= Olha Ilyina =

Ukrainian actress and director (1937 - 2014)

Olha Oleksiivna Ilyina (Ольга Олексіївна Ільїна; 10 July 1937 - 21 May 2014) was a Ukrainian actress and director. People's Artist of Ukraine.

== Early life and education ==
Olha Ilyina was born on July 10, 1937, in Kyiv. After receiving secondary education, she studied at the Kyiv National I. K. Karpenko-Kary Theatre Institute (1954-1959). Her teachers were People's Artists of the Ukrainian SSR Kostiantyn Stepankov and Petro Sergienko. After graduating from the institute, Ilyina worked at the Chernivtsi O. Kobylianska Ukrainian Music and Drama Theater. At the same time, she studied at the Faculty of Foreign Languages at the Chernivtsi State University, graduating in 1974.

== Career ==
From 1975 to 1977, Ilyina worked as a theater actress and, from 1977 to 1981, as a film actress at the "Moldova-Film" film studio. After that, she returned to the Chernivtsi Theater and worked there until 1999. She created many vivid and unforgettable images on the Chernivtsi Theater stage and performed many leading roles characterized by deep psychologism.

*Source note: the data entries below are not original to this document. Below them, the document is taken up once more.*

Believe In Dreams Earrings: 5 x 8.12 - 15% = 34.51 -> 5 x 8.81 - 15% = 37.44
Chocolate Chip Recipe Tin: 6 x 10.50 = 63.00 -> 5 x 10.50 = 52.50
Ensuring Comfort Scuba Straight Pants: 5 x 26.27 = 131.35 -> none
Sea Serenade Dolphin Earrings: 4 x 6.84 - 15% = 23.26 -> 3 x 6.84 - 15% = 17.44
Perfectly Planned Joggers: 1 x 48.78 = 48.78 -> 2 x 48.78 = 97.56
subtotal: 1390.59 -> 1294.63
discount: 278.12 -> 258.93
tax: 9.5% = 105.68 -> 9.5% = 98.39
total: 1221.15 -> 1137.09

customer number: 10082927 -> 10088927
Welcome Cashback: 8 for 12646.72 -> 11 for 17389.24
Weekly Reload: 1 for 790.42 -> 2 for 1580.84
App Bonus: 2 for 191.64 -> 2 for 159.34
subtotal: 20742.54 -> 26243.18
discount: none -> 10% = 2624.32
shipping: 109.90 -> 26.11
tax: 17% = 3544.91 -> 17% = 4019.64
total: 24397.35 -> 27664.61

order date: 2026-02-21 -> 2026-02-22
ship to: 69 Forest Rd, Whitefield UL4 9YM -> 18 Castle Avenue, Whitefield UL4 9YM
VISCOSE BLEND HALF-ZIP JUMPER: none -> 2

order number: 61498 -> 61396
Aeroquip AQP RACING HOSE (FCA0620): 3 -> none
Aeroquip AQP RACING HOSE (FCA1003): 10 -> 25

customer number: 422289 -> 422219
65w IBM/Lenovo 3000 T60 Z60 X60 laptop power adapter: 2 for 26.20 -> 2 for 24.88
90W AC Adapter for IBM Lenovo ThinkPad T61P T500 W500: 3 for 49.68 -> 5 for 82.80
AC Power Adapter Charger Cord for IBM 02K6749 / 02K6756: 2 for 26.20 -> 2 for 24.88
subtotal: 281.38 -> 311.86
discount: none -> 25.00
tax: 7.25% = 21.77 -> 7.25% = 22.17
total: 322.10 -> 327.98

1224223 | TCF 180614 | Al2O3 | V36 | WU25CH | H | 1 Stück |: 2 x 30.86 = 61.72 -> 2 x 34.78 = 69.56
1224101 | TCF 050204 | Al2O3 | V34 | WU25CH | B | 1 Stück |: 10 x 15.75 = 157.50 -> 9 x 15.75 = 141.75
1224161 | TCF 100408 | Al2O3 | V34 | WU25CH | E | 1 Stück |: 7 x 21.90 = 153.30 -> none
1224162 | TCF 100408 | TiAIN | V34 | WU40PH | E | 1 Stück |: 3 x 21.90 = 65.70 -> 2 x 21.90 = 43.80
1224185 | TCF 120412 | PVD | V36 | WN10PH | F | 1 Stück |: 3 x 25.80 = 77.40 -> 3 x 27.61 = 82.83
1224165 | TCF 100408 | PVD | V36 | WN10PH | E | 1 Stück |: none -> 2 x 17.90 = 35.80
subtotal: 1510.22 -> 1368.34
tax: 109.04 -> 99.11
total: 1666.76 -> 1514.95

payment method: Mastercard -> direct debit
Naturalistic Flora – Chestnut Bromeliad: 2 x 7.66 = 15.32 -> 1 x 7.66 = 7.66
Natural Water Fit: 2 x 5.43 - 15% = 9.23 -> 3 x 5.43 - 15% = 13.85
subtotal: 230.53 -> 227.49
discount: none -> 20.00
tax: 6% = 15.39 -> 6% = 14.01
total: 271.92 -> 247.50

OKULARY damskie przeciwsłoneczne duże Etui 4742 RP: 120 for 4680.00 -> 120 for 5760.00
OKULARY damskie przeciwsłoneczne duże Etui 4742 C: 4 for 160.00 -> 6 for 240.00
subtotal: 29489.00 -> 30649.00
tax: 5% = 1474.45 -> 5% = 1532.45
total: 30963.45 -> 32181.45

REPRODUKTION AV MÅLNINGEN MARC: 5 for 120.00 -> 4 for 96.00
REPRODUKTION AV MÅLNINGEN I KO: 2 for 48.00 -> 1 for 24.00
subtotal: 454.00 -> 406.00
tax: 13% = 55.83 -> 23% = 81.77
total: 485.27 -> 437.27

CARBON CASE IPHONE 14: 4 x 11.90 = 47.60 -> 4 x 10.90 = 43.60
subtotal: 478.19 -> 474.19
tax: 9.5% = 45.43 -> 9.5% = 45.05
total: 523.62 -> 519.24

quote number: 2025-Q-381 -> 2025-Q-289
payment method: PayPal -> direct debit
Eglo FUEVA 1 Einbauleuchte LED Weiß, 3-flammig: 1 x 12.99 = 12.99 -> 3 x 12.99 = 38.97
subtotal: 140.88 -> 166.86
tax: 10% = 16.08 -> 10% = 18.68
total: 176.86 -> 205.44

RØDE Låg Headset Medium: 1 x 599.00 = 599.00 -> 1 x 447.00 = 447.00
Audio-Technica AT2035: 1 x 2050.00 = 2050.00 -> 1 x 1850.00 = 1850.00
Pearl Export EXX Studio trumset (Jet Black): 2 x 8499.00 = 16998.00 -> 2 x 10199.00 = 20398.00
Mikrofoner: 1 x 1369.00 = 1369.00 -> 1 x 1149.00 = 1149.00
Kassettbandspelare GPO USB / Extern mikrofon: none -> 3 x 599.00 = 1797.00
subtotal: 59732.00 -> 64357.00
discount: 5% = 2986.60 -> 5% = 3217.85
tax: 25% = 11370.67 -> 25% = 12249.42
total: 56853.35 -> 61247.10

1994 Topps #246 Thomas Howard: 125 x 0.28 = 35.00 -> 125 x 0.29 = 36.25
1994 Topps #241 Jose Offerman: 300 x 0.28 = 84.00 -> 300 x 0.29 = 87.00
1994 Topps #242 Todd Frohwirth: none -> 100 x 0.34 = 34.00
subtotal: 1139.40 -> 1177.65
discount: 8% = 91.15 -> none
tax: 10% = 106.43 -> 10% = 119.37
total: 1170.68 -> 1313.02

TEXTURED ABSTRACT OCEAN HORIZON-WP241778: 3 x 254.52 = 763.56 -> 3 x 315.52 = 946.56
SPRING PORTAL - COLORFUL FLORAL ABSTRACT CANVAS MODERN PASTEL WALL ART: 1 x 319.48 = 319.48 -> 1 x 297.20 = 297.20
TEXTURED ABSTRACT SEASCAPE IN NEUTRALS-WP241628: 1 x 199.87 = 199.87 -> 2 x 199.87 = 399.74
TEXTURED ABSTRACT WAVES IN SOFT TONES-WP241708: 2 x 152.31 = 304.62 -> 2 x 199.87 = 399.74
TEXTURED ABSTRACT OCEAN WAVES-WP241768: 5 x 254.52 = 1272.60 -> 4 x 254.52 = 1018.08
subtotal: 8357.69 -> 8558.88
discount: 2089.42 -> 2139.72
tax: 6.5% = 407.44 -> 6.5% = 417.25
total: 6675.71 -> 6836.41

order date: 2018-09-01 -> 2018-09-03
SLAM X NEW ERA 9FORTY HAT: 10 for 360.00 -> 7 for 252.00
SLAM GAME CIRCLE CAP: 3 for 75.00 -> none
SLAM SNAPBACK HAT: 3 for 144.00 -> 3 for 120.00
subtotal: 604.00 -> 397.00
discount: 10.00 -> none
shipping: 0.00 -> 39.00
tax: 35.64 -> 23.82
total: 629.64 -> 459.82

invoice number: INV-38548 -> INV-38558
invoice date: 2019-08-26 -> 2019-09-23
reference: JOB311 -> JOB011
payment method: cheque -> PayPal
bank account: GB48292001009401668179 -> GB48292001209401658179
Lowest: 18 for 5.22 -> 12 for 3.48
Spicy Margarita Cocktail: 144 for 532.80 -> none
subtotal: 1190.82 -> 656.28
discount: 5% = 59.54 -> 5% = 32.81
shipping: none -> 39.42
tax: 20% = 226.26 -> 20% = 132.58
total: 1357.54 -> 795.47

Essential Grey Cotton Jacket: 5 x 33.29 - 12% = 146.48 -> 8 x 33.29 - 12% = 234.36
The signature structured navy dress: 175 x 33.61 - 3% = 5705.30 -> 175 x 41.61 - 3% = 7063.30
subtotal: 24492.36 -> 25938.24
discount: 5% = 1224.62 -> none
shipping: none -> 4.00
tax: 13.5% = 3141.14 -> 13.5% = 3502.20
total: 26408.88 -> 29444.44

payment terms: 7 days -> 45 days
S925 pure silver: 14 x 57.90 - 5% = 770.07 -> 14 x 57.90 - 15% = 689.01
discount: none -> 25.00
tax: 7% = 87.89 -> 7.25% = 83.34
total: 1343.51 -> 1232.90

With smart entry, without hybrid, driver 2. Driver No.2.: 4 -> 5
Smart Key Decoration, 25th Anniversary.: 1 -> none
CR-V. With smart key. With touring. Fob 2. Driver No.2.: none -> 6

Over time, as a director, Ilyina successfully staged many plays based on the works of Ukrainian and foreign playwrights in the Chernivtsi Theater. From 1996 to 2001, Ilyina was a director of the People's Operetta Theater of the Chernivtsi Regional Teacher's Theater. She also acted as the director of a theatrical and artistic dedication to the 100th anniversary of the birth of the People's Artist of Ukraine Hanna Yanushevych.

Olha Ilyina died on May 21, 2014, in Chernivtsi.

== Awards and honors ==
Ilyina was awarded the titles of Honored Artist of Ukrainian SSR (1972) and People's Artist of Ukraine (1998). In 2007, she received the Maria Zankovetska Prize.